Ripple in still water
When there is no pebble tossed
Nor wind to blow
— the prophet robert hunter
Back in the late ’60s, before it became trendy, Mo was a Serious Deadhead. She would regularly make the drive from Seattle to Haight-Ashbury, no small feat since she was only 5 years old at the time, to twirl endless nights away to the sounds of a band that became the soundtrack of a revolution.
She eventually joined the Grateful Dead’s caravan, trekking from show to show in her little psychedelic Malibu Barbie Microbus, drawing portraits of other patrons for spare change and shoving pussy willows up her nose in a precursor of Kesey’s Electric Kool Aid experiments.
She doesn’t talk much about those days, since what happened in San Francisco stays in San Francisco, largely because of the COVID quarantine. But now and again on the Bird Loop runs, she breaks out a beloved tie dye shirt from the old days to remember a time when we thought love could change the world.
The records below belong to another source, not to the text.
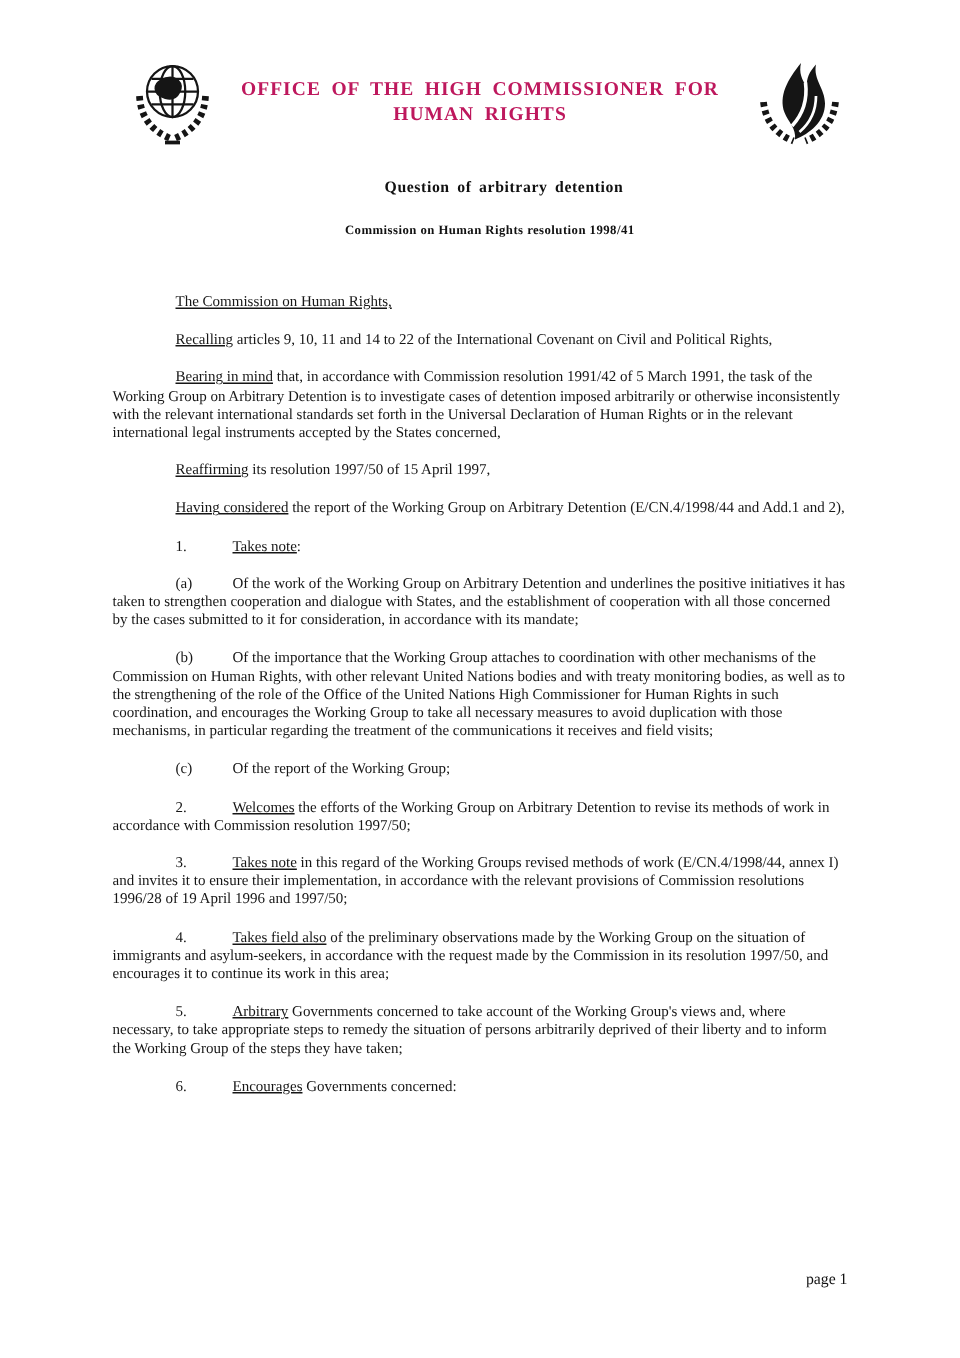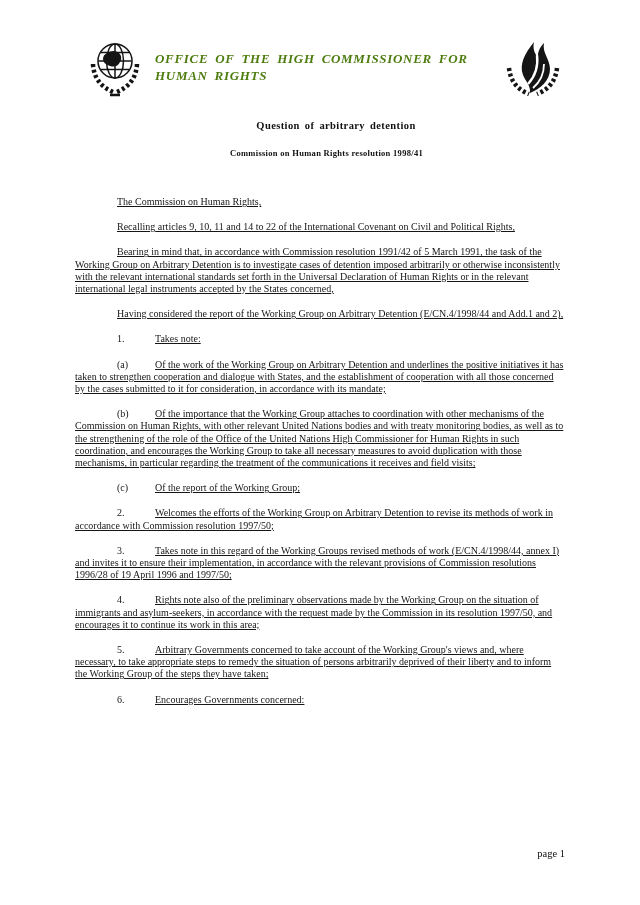"OFFICE OF THE HIGH COMMISSIONER" .doc-title { color: #4d7c0f -> #be185d; font-style: italic -> none; text-align: left -> center }
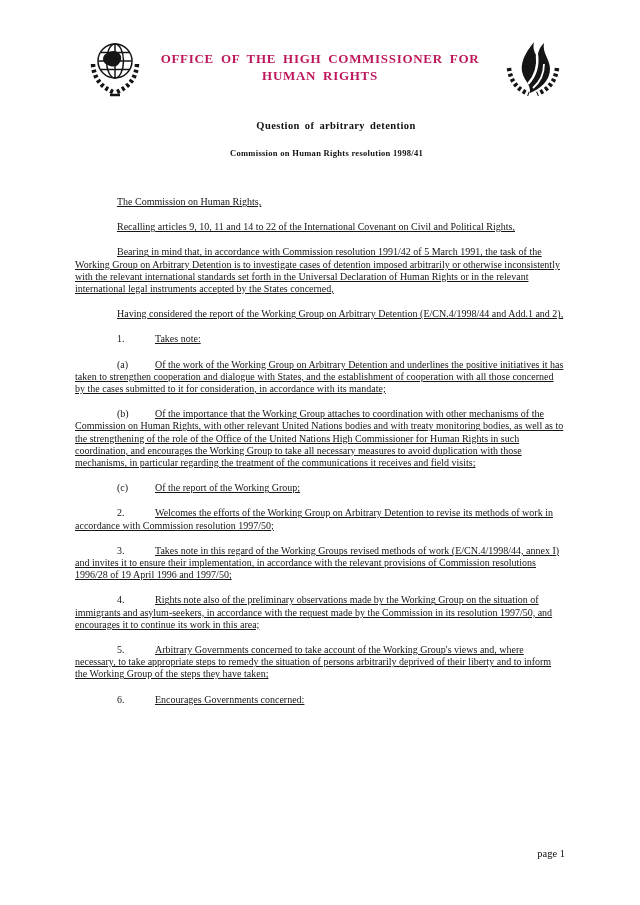"The Commission on Human Rights," .doc-body p { text-decoration: underline -> none }
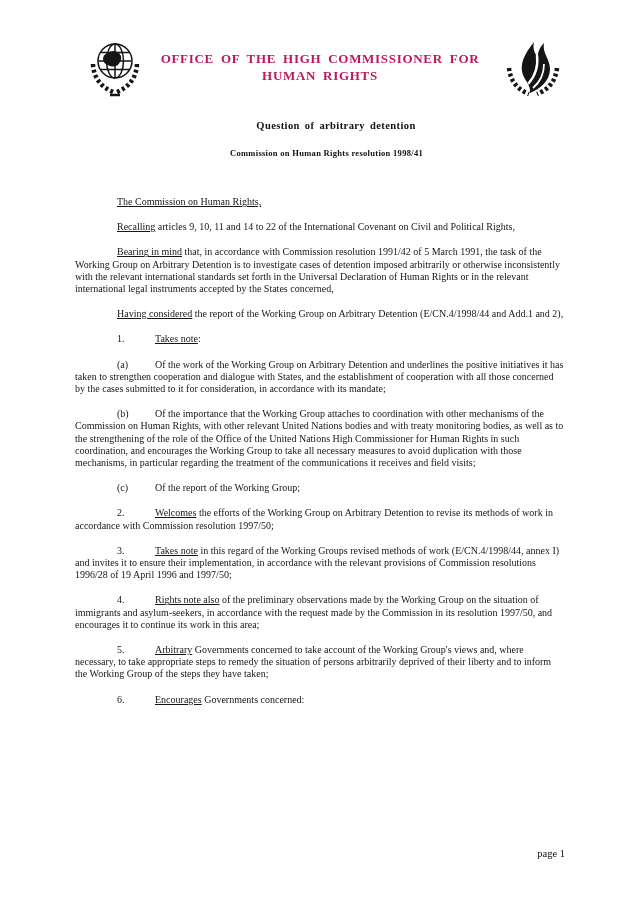"Reaffirming its resolution 1997/50 of" p { html: none -> <p><span>Reaffirming</span><span> its resolution 1997/50 of 15 April 1997,</span></p> }
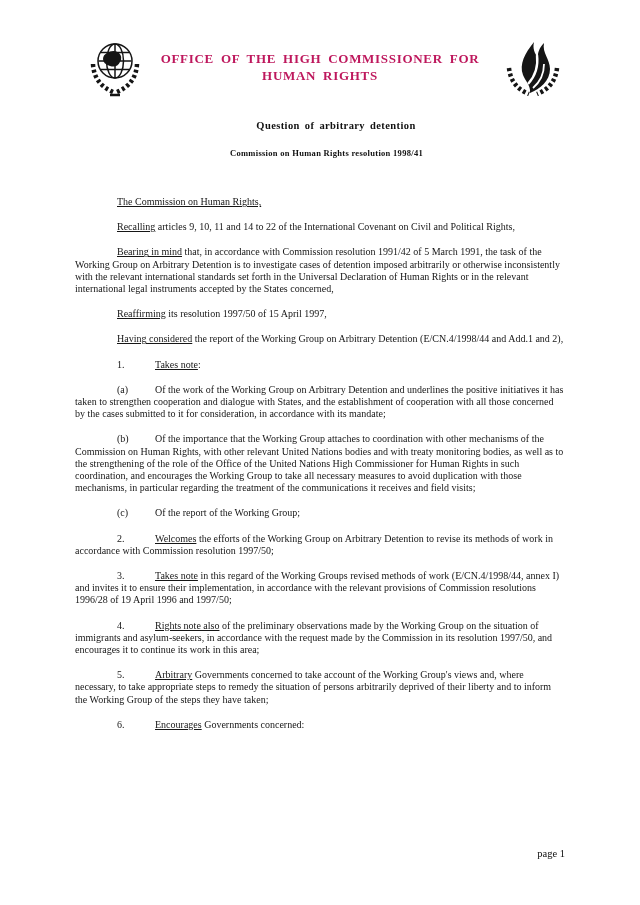"Rights note also" span.u { text: Rights note -> Takes field }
Seems appropriate these days. Cancer is sort of like a Grateful Dead show. It’s a long ordeal, you never know what you’re going to get, there are a lot of drugs involved, and it’s never really over. On to the next show, the next bootleg tape, the next round of tests.
I got the test results this morning, and they’re mostly written in doctor hieroglyphics. Lots of “fine-needle aspirate specimen demonstrate a population of CD20 positive, CD10 positive, lambda monototpe B-Cells.” (I think lambda monotope was a rival fraternity during my wasted college years.) I have no idea what most of it means, sort of like the 2-hour drum solo tucked into the middle of every Dead show.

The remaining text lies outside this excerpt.